A des degrés divers selon la maturité de la relation entre le prestataire et son client, le service est le plus souvent traduit et découpé en temps passés (l’emballage), plutôt qu’en activités et en résultats mesurables (le contenu). Entre autres effets pervers, ce phénomène conduit à la chasse aux volumes, plutôt qu’à la création de valeur. On se contente de moudre le temps des hommes, et de le fournir tel quel à la criée, sans autre transformation, plutôt que de vanter la qualité des actions et résultats produits. De tels mécanismes engendrent un « pari inversé », dans lequel les clients subiraient les dysfonctionnements de leurs prestataires, tandis que ces derniers ne bénéficieraient pas pour eux-mêmes de la valeur ajoutée produite pour le compte de leurs clients… magnifique paradoxe !

C’est dans cette galerie de David Hamilton que s’épanouissent, et le plus souvent survivent, des « entreprises à tout faire », qui « offrent leurs services » aux contours et engagements flous, dans une démarche mercantile et opportuniste. Halte à la course aux volumes, au négoce, il est temps d’aller plus loin, vers une 2ème transformation !

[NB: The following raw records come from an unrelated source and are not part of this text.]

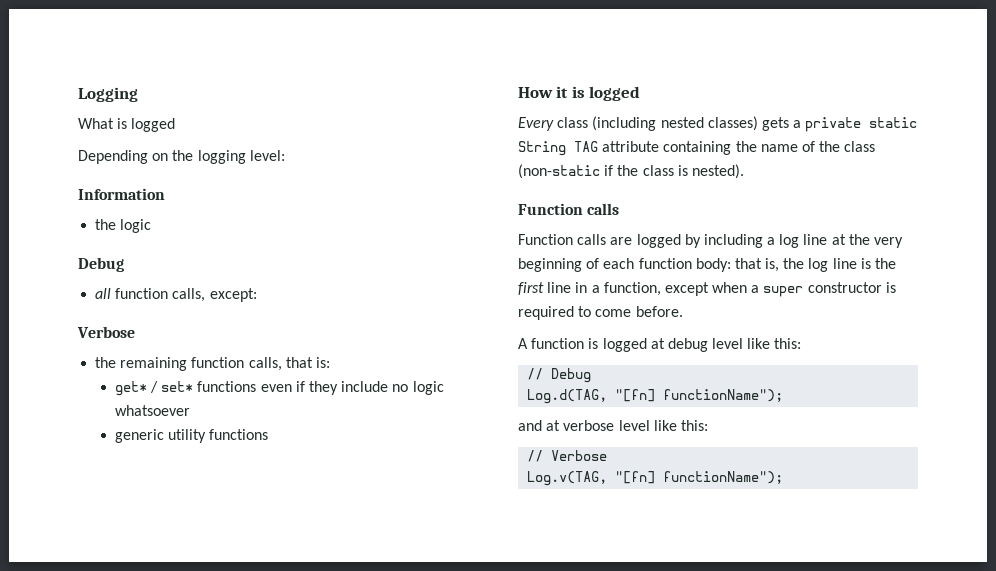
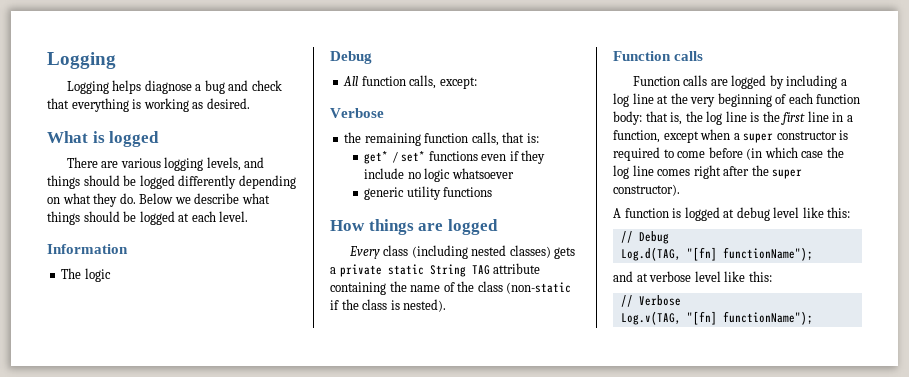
[78,118,176,132] [78,150,285,164] What is logged // Depending on the logging level: -> [66,80,282,94] [47,98,250,112] [47,131,160,147] [66,157,265,171] [47,175,296,189] [47,193,270,207] [47,211,249,225] Logging helps diagnose a bug and check that everything is working as desired. // What is logged // There are various logging levels, and things should be logged differently depending on what they do. Below we describe what things should be logged at each level.
[95,219,117,230] the -> [61,268,82,279] The
[95,288,112,299] all -> [343,76,359,86] All
[556,86,585,98] it is -> [368,219,444,235] things are
[635,306,683,317] before. -> [708,147,844,160] [613,165,803,179] [613,184,680,196] before (in which case the log line comes right after the super constructor).

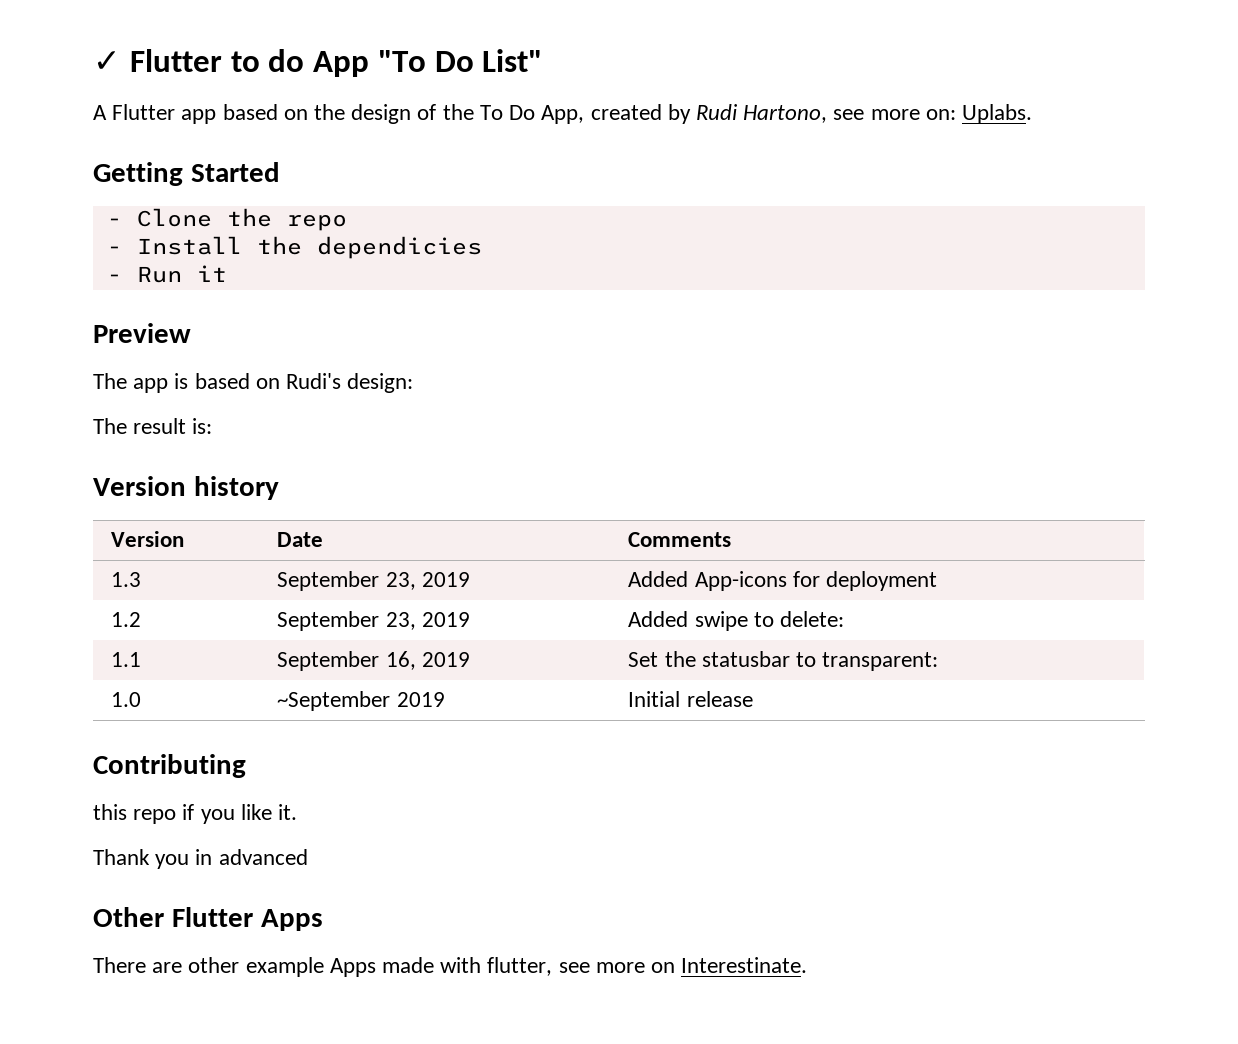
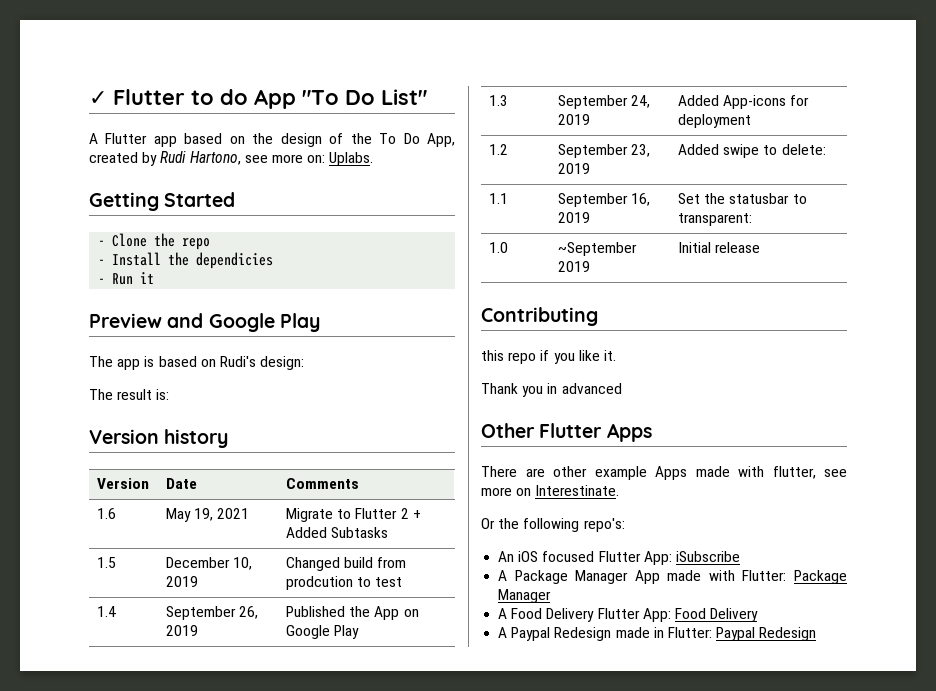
(191, 333) none -> [167,313,320,332] and Google Play
(732, 539) none -> [97,508,117,519] [166,508,250,522] [286,508,421,522] [286,527,389,538] [97,557,117,568] [166,557,253,570] [166,576,199,587] [286,557,407,571] [286,576,403,590] [97,606,117,617] [166,606,259,620] [166,625,199,636] [286,606,419,620] [286,625,360,639] // 1.6 | May 19, 2021 | Migrate to Flutter 2 + Added Subtasks // 1.5 | December 10, 2019 | Changed build from prodcution to test // 1.4 | September 26, 2019 | Published the App on Google Play
[385,572,416,590] 23, -> [631,95,651,108] 24,
(808, 965) none -> [481,518,625,532] [498,551,740,565] [498,570,847,584] [498,589,552,603] [498,608,759,622] [498,627,817,641] // Or the following repo's: // An iOS focused Flutter App: iSubscribe // A Package Manager App made with Flutter: Package Manager // A Food Delivery Flutter App: Food Delivery // A Paypal Redesign made in Flutter: Paypal Redesign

Le pari est audacieux, à la fois complexe et risqué, mais il a le mérite de remettre les choses à l’endroit.

Notons d’abord que la clarification, la matérialisation, le contrôle de ce qui n’est pas visible à l’oeil nu nécessite grande rigueur, précision et persévérance. Le service se doit d’autant plus à lui-même une attention et une gestion renforcées qu’il délivre des « biens » immatériels, donc non préhensibles.

La première décision serait d’abandonner progressivement l’idée de fournir du temps vendu au volume et moulu en jours, en heures, voire en minutes. Cela suppose une maîtrise suffisante de nos entreprises et savoir-faire pour accepter de récupérer en interne nos propres dysfonctionnements, et une confiance dans la valeur ajoutée de nos actions pour le compte de nos clients.

Ce changement nécessite de profondes mutations dans la façon de manager nos collaborateurs, de satisfaire nos clients et de gérer nos structures. Si les entreprises de services apprennent à industrialiser leurs savoir-faire pour délivrer des ensembles de « produits-services » aux contours clairs et cohérents, elles démultiplieront leurs offres, tout en apportant des réponses sur-mesure à chaque besoin, oeuvrant ainsi pour le plus grand bénéfice d’elles-mêmes et des donneurs d’ordre.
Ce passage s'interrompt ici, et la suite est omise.